Callum Brown, “'Best not to take it too far': how the British cut religion down to size” (8 March 2006)

Tina Beattie, “Rowan Williams and sharia law” (12 February 2008)

Fred Halliday, “Islam, law and finance: the elusive divine” (12 February 2008)

OurKingdom, the conversation on the future of the United Kingdom, features posts and debate about the sharia controversy here and here

What the archbishop wants to question is the assumption that universal secular law is the master-builder of civil society, and that religious ideas of law are a nuisance that might or might not be tolerated. Instead, religious forms of corporate life are a key part of civil society, and their particular rules are therefore worthy of respect. For example (my example not Williams’s), a local parish church might refuse to recognise the right of a homosexual to be its youth worker. But this (small-scale) resistance of secularism is not the whole story: the church is also running soup-kitchens, protesting against the arms trade, inviting the local member of parliament to speak, or organising a fair. It is helping to form civil society, or public culture – despite its partial dissent from universal secular law. Williams is warning against the tendency to dismiss this church’s contribution to public life, to say that its partial dissent from secular liberalism makes it a force for social bad. The stronger such secularist hostility becomes, the more likely it is that this church will turn inward, stop engaging with the culture around it, become a ghetto.

A torn fabric

This is the background to Rowan Williams’s partial sympathy with sharia law. The Muslim community should not be despised as a nuisance for having, or seeking, particular legal arrangements. For the bigger picture is that religious communities contribute to overall civil life, and must be encouraged to strengthen their engagement.

On one level this is fairly uncontentious. Religious bodies already have certain exemptions from secular law (they can choose whether or not to employ women and homosexuals as priests, for example). Williams was just saying that we should extend such tolerance of difference to Muslims.

So why the critical furore - which, whether fair to Rowan Williams or not, does reflect huge popular unease? Because Britain (and in particular its largest constituent nation, England) is in the midst of a deepening identity crisis. We want to know who we are. We want to know whether we are basically Christian, or secular, or maybe multi-faith. True, this uncertainty is not new, but it has recently become painful.

British national identity used to hold Christianity and secular liberalism together. Of course there were tensions, but they didn’t seem to matter much. Thanks to the liberal established church, British people felt fairly confident that they belonged to a liberal society with a Christian basis. In the last couple of decades, and especially since 9/11 and the London bomb attacks of 7 July 2005, this confidence has collapsed. Religion and secular liberalism seem to be at odds. It’s become fairly normal to think that all forms of religion threaten secular liberal values. And in response the churches seem to have become more defensive, more ready to rail against secularism. The old unity of religion and liberalism has come apart.
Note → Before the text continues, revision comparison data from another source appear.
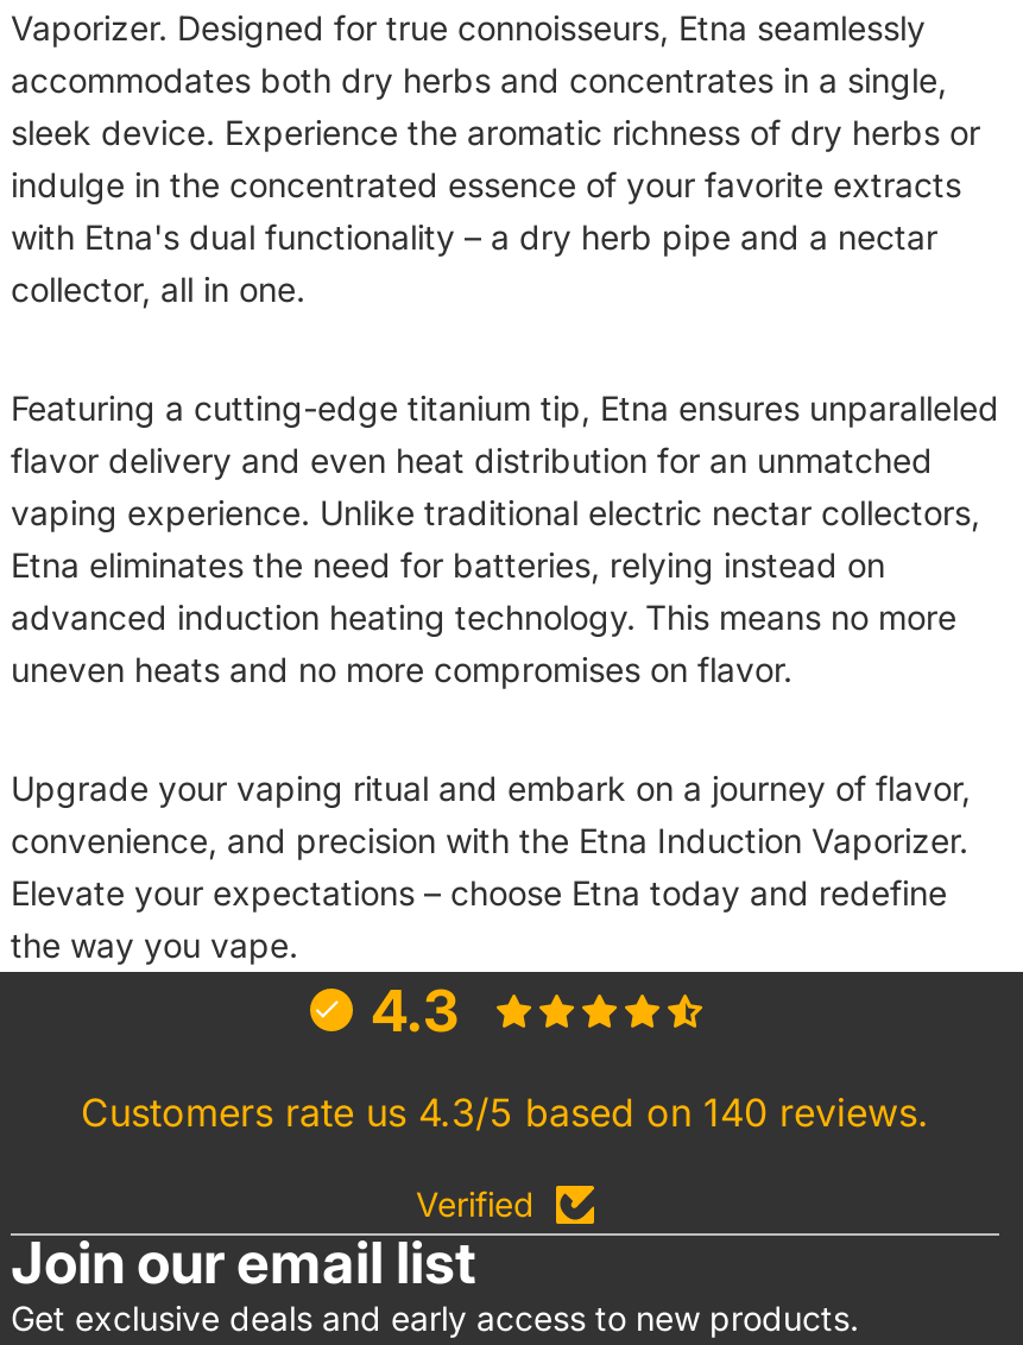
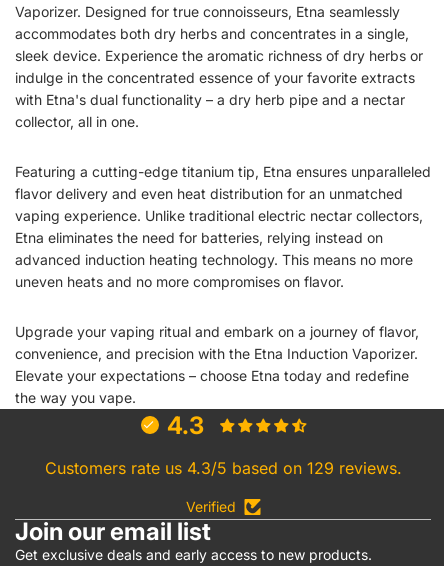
[81,1088,929,1136] Customers rate us 4.3/5 based on 140 reviews. -> [44,458,402,478] Customers rate us 4.3/5 based on 129 reviews.

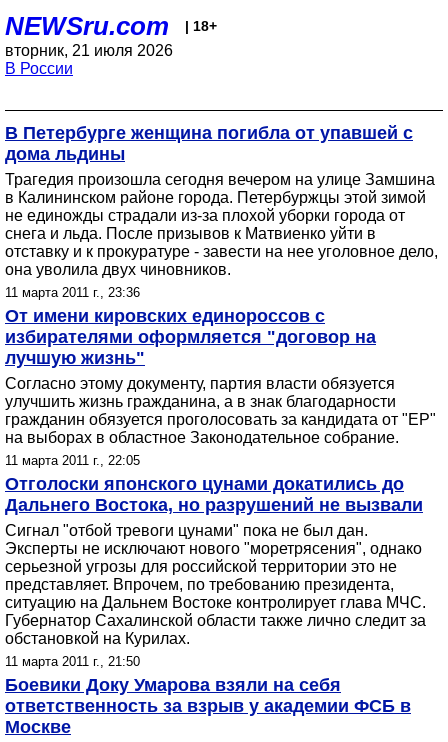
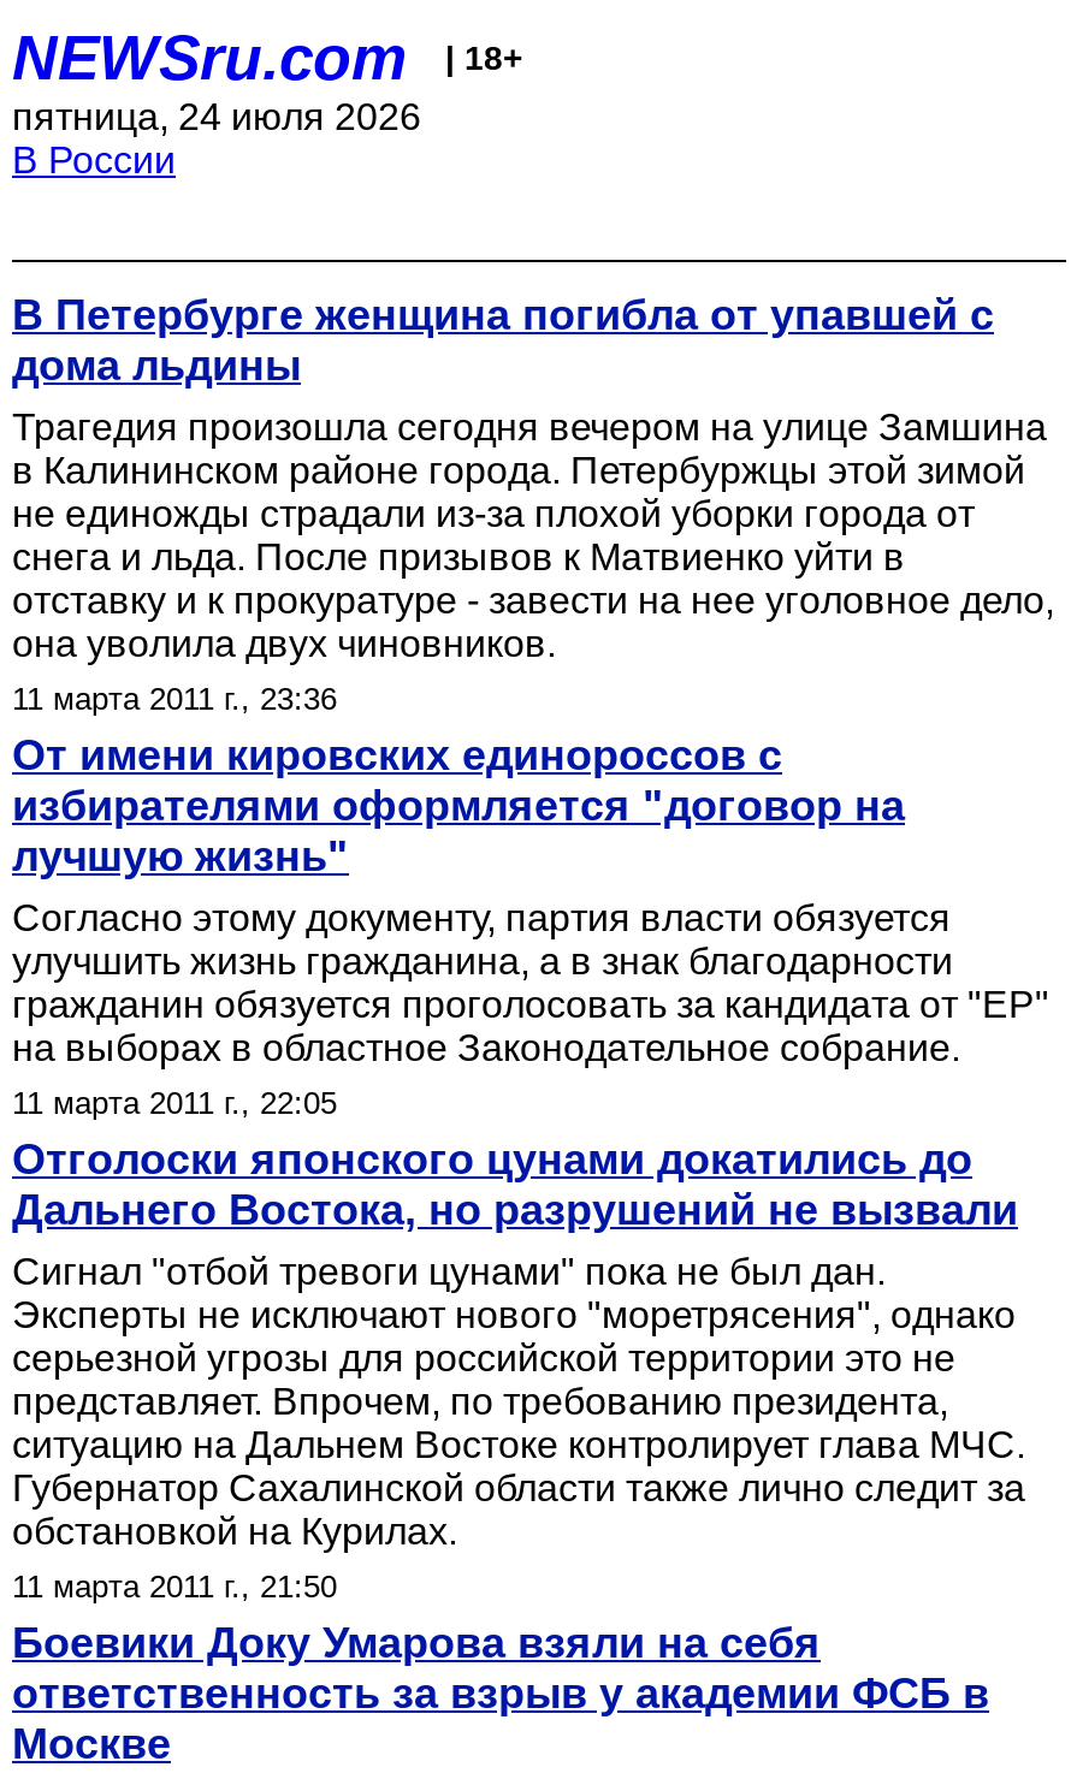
[5,42,173,59] вторник, 21 июля 2026 -> [12,96,421,137] пятница, 24 июля 2026

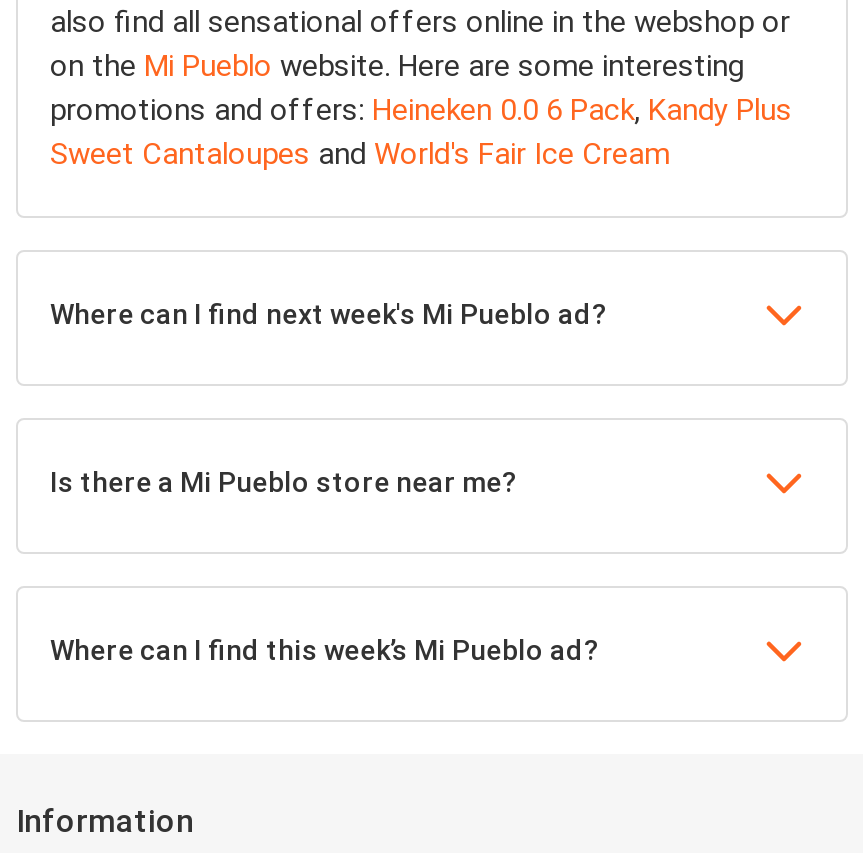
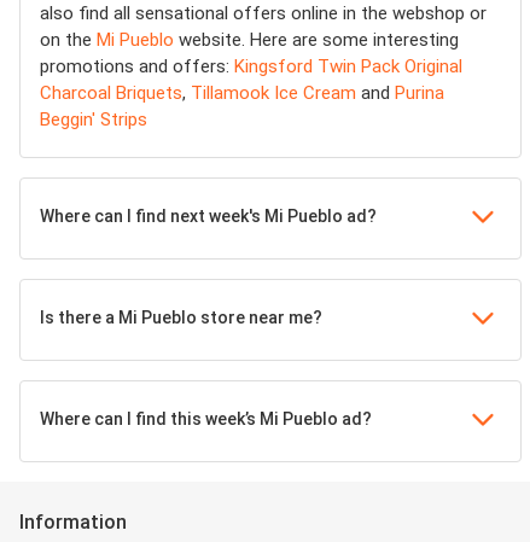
[50,92,792,172] promotions and offers: Heineken 0.0 6 Pack, Kandy Plus | Sweet Cantaloupes and World's Fair Ice Cream -> [40,56,462,130] promotions and offers: Kingsford Twin Pack Original | Charcoal Briquets, Tillamook Ice Cream and Purina | Beggin' Strips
The problem with Rowan Williams’s lecture lies behind the actual text. The problem is that he has contributed to the debate about national identity in a disturbing rather than reassuring way. He has signalled that he doesn’t want to hold Christianity and liberalism together. Instead, he wants to oppose secular liberalism, and to defend the rights of all faith communities to resist it. This is what has shocked so many commentators: Williams has shown that he rejects the vague liberal Protestantism of the majority of the British people: the idea that Christianity and secularism are pretty much compatible. No, he says, his role is not to prop up this dated ideology, but to fight the corner of faith communities, and to cast doubt on the very idea of liberalism.